Sur le plan juridique, le Cameroun ne s'est pas présenté comme un créancier ordinaire réclamant le paiement d'une dette, mais a revendiqué un véritable droit de propriété sur les fonds, dans une démarche que la Cour a rapprochée d'une revendication fondée sur un trust. Cette distinction est stratégique : un actif reconnu comme détenu pour le compte d'un tiers n'appartient pas en propre à la société liquidée et ne peut, en principe, servir à rembourser ses créanciers. Mais la Cour ne s'est pas prononcée sur le fond de cette revendication, s'arrêtant à une étape préalable.



C'est en effet sur un point purement procédural que la demande camerounaise a buté : la Cour a jugé que l'avocat genevois Jean Orso, présenté comme le conseil du Cameroun, ne disposait pas d'une habilitation suffisamment claire pour engager l'État. Sa procuration, datée du 17 janvier 2025, avait été signée par un autre avocat genevois, lui-même détenteur d'un mandat remontant à septembre 2018 — sans que les documents ne permettent de déterminer quelle autorité camerounaise avait délivré ce mandat initial, ni s'il autorisait une telle délégation en cascade. La Cour a donc exigé, dans sa décision du 24 février 2025, une « proper authorisation », une habilitation appropriée, sans pour autant attribuer les fonds à HCW ni rejeter la revendication camerounaise sur le fond.



L'affaire prend une tournure particulièrement singulière lorsqu'on examine le parcours de Jean Orso dans ce dossier : l'avocat genevois avait auparavant représenté HCW elle-même.

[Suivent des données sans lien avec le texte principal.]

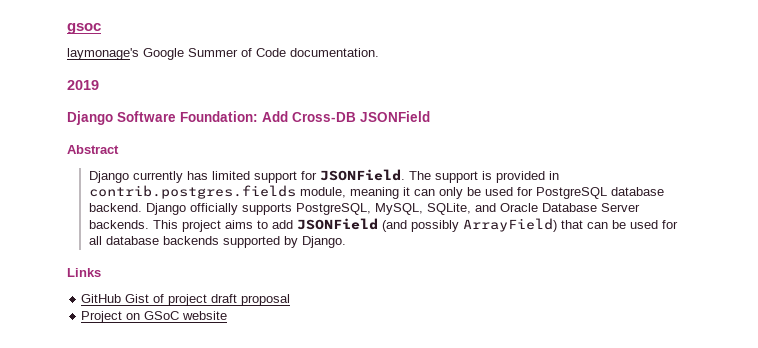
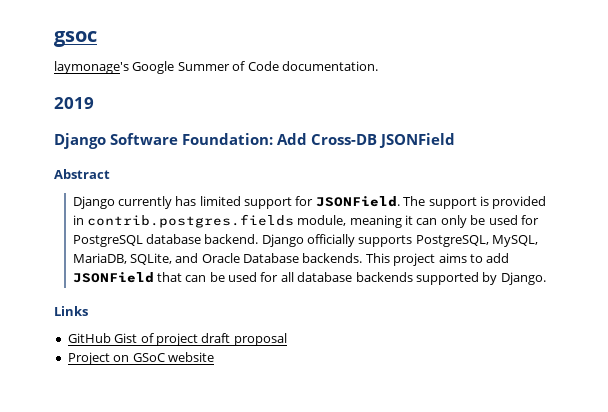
(423, 209) none -> [72,253,127,264] MariaDB,
[600,203,640,212] Server -> (300, 258) none
[381,218,557,232] (and possibly ArrayField) -> (154, 277) none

En décembre 2023, son cabinet avait informé la Cour qu'il reprenait la défense de la société, avant de la représenter en avril 2024 devant la division d'appel — sans succès, celle-ci ayant refusé de l'autoriser à contester sa propre liquidation. Il apparaît encore en juillet 2024 comme conseil des dirigeants de HCW, avant d'obtenir, le 17 janvier 2025, une procuration pour défendre cette fois les intérêts du Cameroun sur une partie de ces mêmes fonds. Ce changement de camp soulève une question de conflit d'intérêts, que le droit suisse encadre strictement, mais les décisions qataries disponibles ne fournissent pas suffisamment d'éléments pour établir qu'un risque concret existait dans ce cas précis.



Créée au Qatar Financial Centre en février 2015, HCW était autorisée à administrer des trusts, mais pas à exercer des activités financières réglementées comme la gestion d'actifs. Entre mai et août 2017, environ 12,5 millions d'euros ont été versés sur ses comptes auprès de la Qatar National Bank, avant que ceux-ci ne soient gelés en février 2018 dans le cadre d'une enquête pour soupçons de blanchiment. En 2019, le régulateur qatari a infligé à la société 30 millions de riyals de sanctions pour manquements aux règles antiblanchiment et exercice non autorisé d'activités de gestion d'actifs, complétées par une pénalité distincte de 280 000 dollars. HCW a finalement été placée en liquidation en décembre 2023.

Une bataille pour des fonds de plus en plus rares

L'enjeu financier dépasse le seul cas camerounais : en février 2024, quatre créances déclarées totalisaient près de 52 millions de riyals, dont plus de 48 millions réclamés par les autorités qataries elles-mêmes. En février 2026, la liquidatrice ne détenait plus qu'environ 38 millions de riyals d'actifs, pour un actif net disponible estimé à 34,67 millions. Une fois les créances prioritaires prises en compte, la Cour elle-même estimait qu'aucune somme ne resterait disponible pour les autres créanciers sans nouveaux recouvrements — un contexte qui rend d'autant plus stratégique, pour le Cameroun, la nécessité de faire reconnaître un droit de propriété plutôt qu'une simple créance.



À ce jour, aucun document public ne permet de savoir si une nouvelle habilitation a été produite par les autorités camerounaises, si la revendication a finalement été examinée sur le fond, ou si les 660 000 dollars ont été restitués à l'État camerounais. Sept ans après le paiement initial, cette affaire reste ainsi suspendue à une question de procédure encore non résolue devant la justice qatarie.